With the grass of the field will usually be found a large proportion of plants of a very varied, variable, and different kind. Of these, many are useful as augmenting the mass, and even improving the quality of a pasture; whilst, as others are altogether objectionable, we shall presently notice them under the head of “Meadow Weeds.”
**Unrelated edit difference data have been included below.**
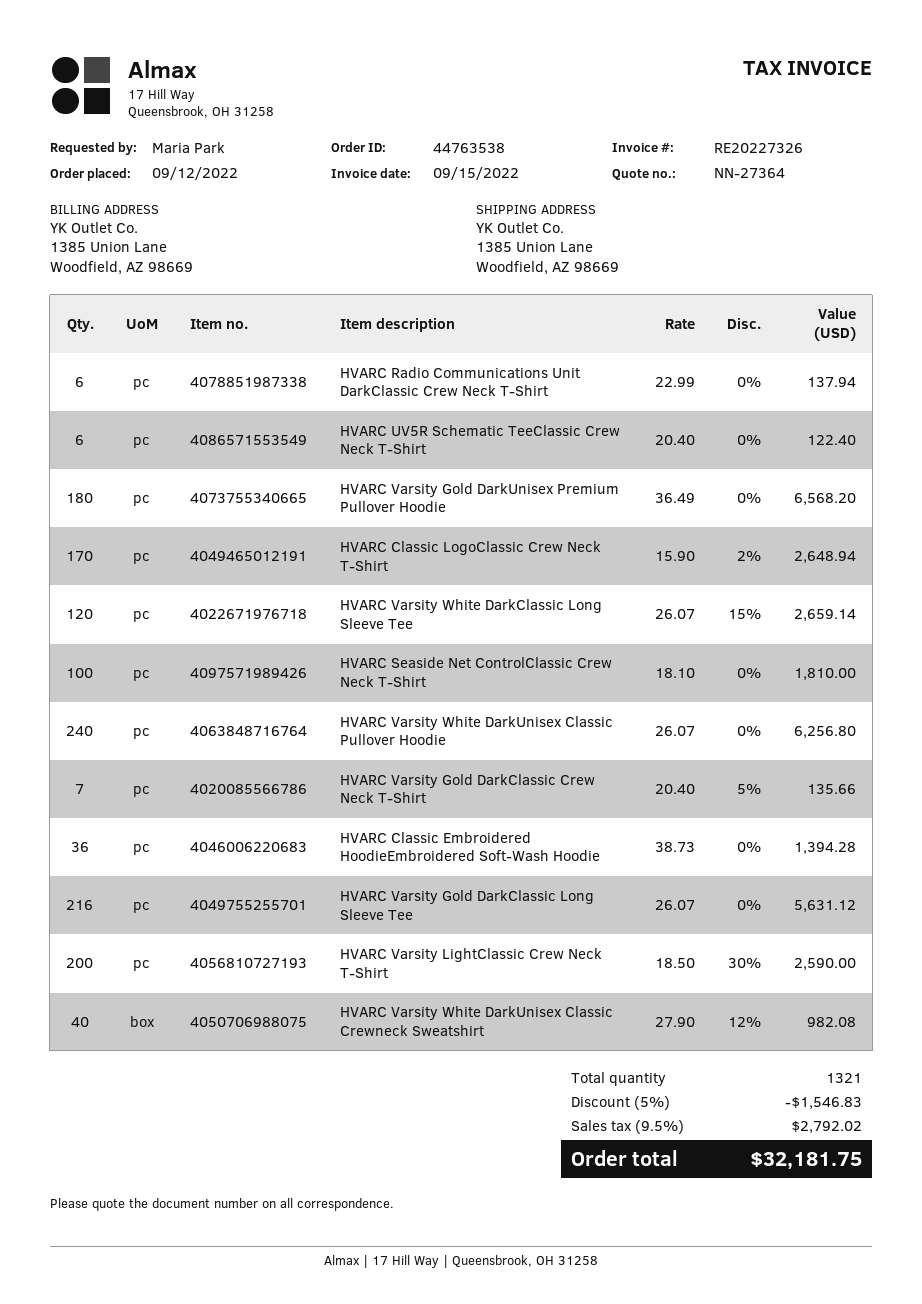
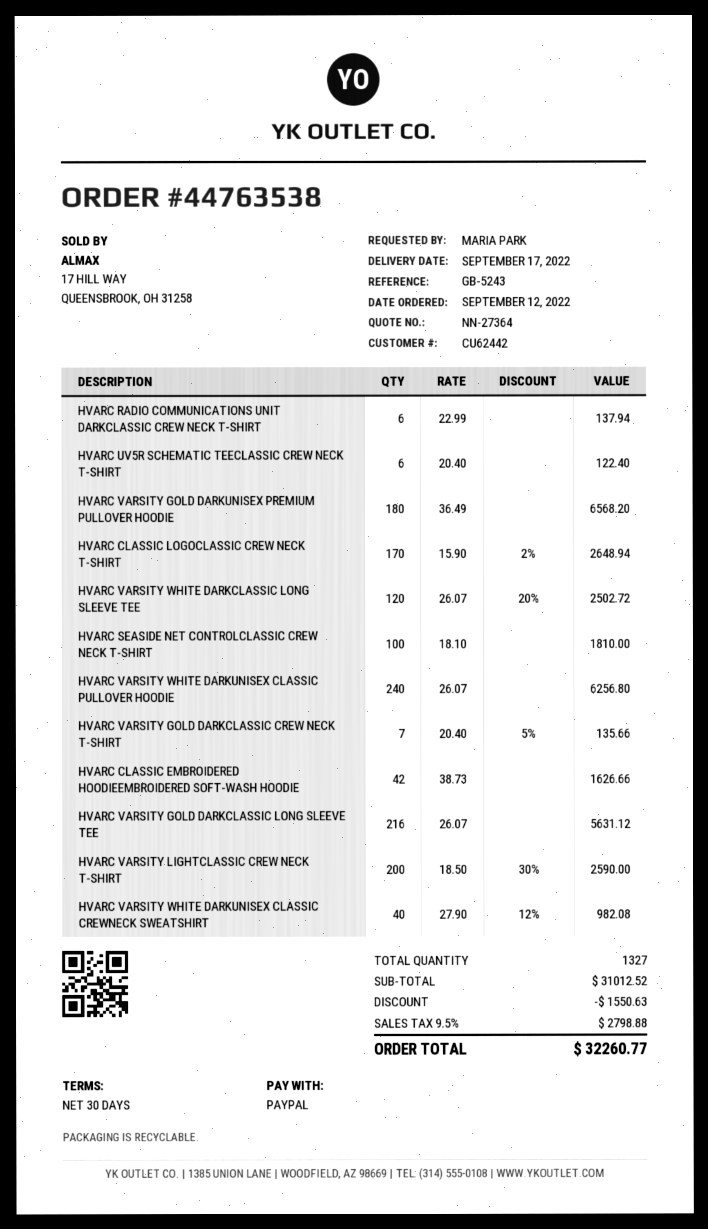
HVARC Varsity White DarkClassic Long Sleeve Tee: 120 x 26.07 - 15% = 2659.14 -> 120 x 26.07 - 20% = 2502.72
HVARC Classic Embroidered HoodieEmbroidered Soft-Wash Hoodie: 36 x 38.73 = 1394.28 -> 42 x 38.73 = 1626.66
total quantity: 1321 -> 1327
discount: 1546.83 -> 1550.63
tax: 9.5% = 2792.02 -> 9.5% = 2798.88
total: 32181.75 -> 32260.77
Of the more useful adjuncts of the meadow we may tabulate the following:—
+----+------------------------+--------------------------+ |No. | Trivial Names. | Botanical Names. | +----+------------------------+--------------------------+ | 1 | Red clover | Trifolium pratense. | | 2 | Zigzag clover | „ medium. | | 3 | White or Dutch clover | „ repens. | | 4 | Birdsfoot | Lotus corniculatus. | | 5 | Yellow vetchling | Lathyrus pratensis. | | 6 | Purple vetchling | „ palustris. | | 7 | Saintfoin | Onobrychis sativa. | | 8 | Burnet | Sanguisorba officinalis. | | 9 | False burnet | Poterium Sanguisorba. | |10 | Tormentil | Tormentilla officinalis. | |11 | Yarrow | Achillæa millefolia. | |12 | Agrimony | Agrimonia Eupatoria. | |13 | Plantain | Plantago lanceolata. | | | Some of the smaller Compositæ. | | | Ditto Umbelliferæ. | +----+---------------------------------------------------+
Of these, which are arranged pretty nearly in their order of merit, the clovers are by far the most important. These, as meadow plants, will usually be found under the following circumstances:—
No. 1. Plentiful in good, rich, sound meadows.
„ 2. Frequent in meadows on light sandy soils.
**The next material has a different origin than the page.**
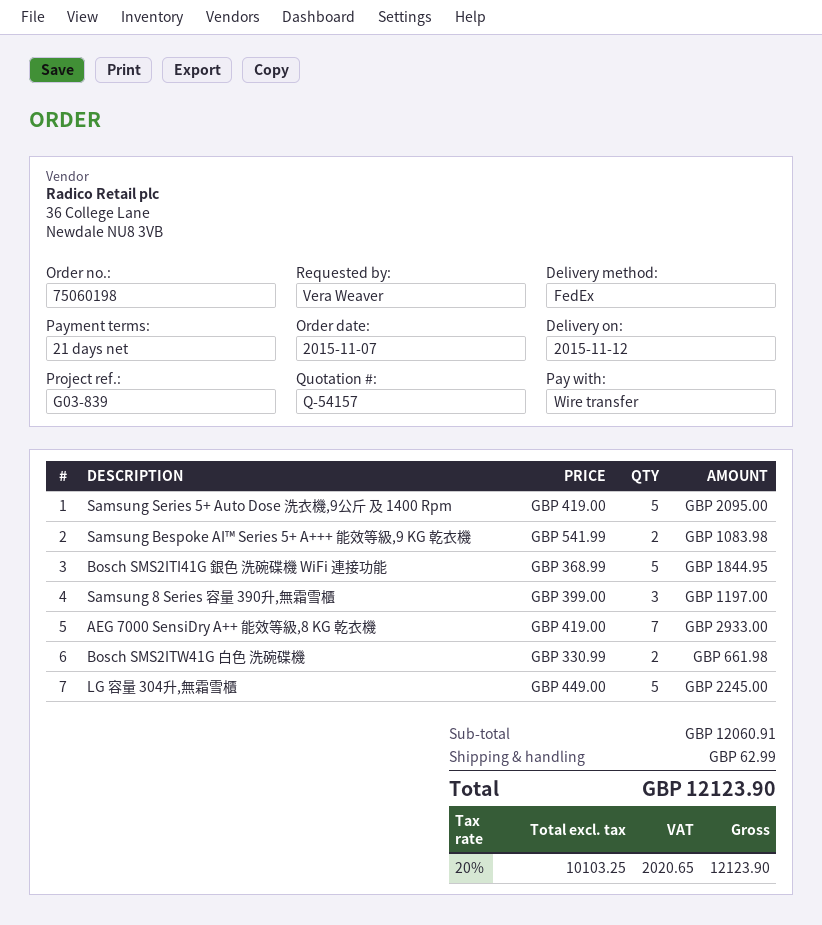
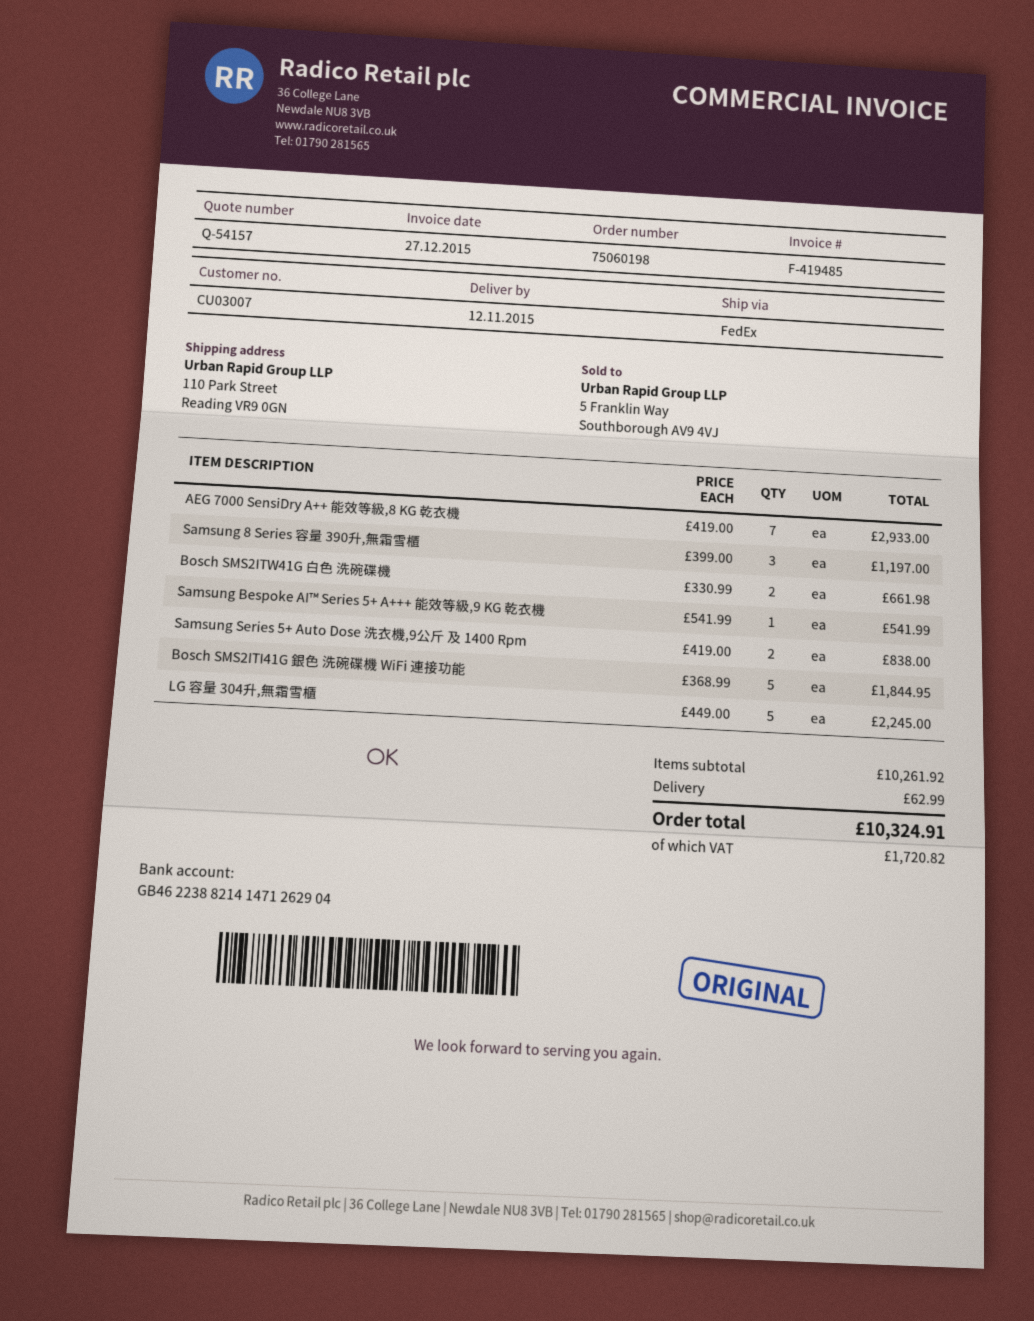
Samsung Series 5+ Auto Dose 洗衣機,9公斤 及 1400 Rpm: 5 x 419.00 = 2095.00 -> 2 x 419.00 = 838.00
Samsung Bespoke AI™ Series 5+ A+++ 能效等級,9 KG 乾衣機: 2 x 541.99 = 1083.98 -> 1 x 541.99 = 541.99
subtotal: 12060.91 -> 10261.92
tax: 2020.65 -> 1720.82
total: 12123.90 -> 10324.91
„ 3. On thin but good soil, upland meadows.
The clovers, and indeed the clover allies, _Papilionaceæ_, as a whole, are partial to lime,—so much so, that a dressing of this mineral to some fields in which clovers are scarcely represented will very quickly cause an accelerated growth of them; hence road dirt, when made from calcareous stones, as are the _oolitic_ and mountain limestones, affords a good vehicle for the admixture of manures or ameliorators, such as guano, burnt ashes, soot, nitrate of soda, &c.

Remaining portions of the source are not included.